> _WHAT YOU SHOULD DO_
The records below must be reproduced exactly. Strip out the pictures.

Records contained in a dataset
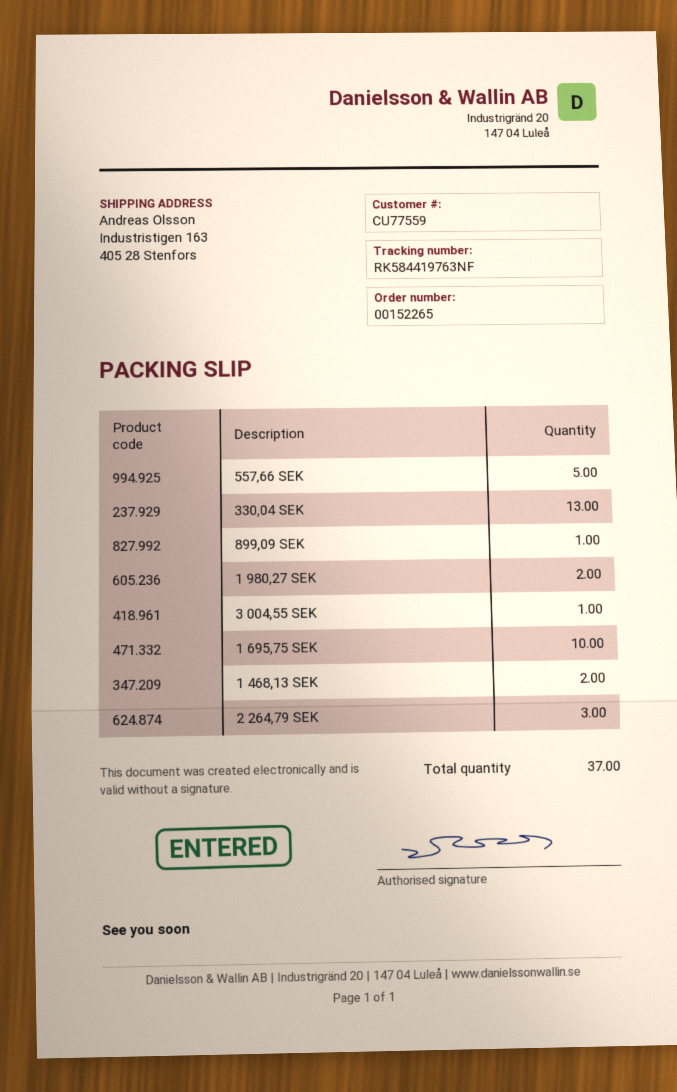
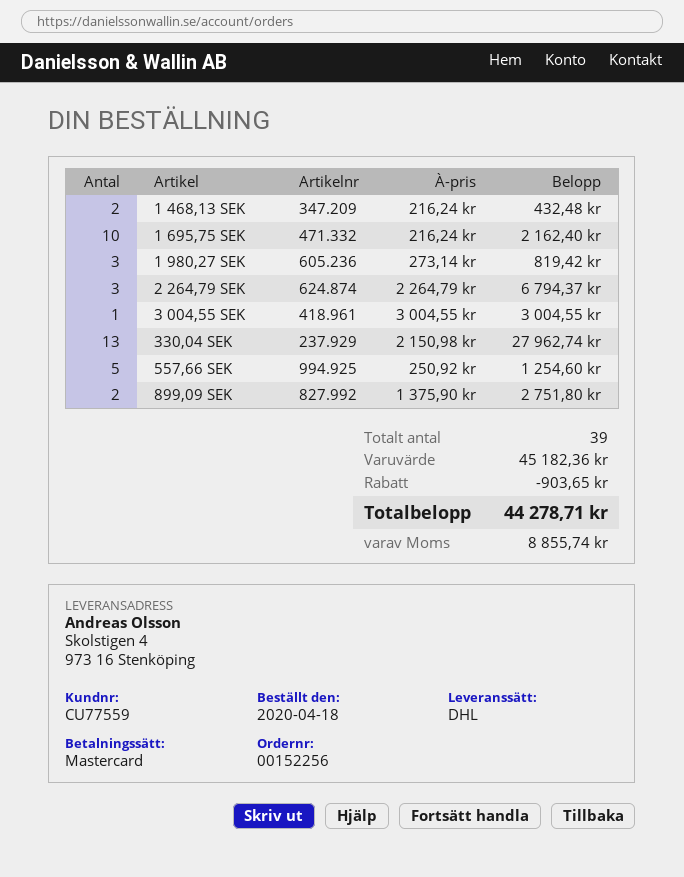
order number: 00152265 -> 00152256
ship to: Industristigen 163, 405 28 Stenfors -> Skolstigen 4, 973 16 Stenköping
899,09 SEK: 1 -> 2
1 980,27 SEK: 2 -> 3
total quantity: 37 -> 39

> _OUTPUT BELOW_
order number: 00152265 -> 00152256
ship to: Industristigen 163, 405 28 Stenfors -> Skolstigen 4, 973 16 Stenköping
899,09 SEK: 1 -> 2
1 980,27 SEK: 2 -> 3
total quantity: 37 -> 39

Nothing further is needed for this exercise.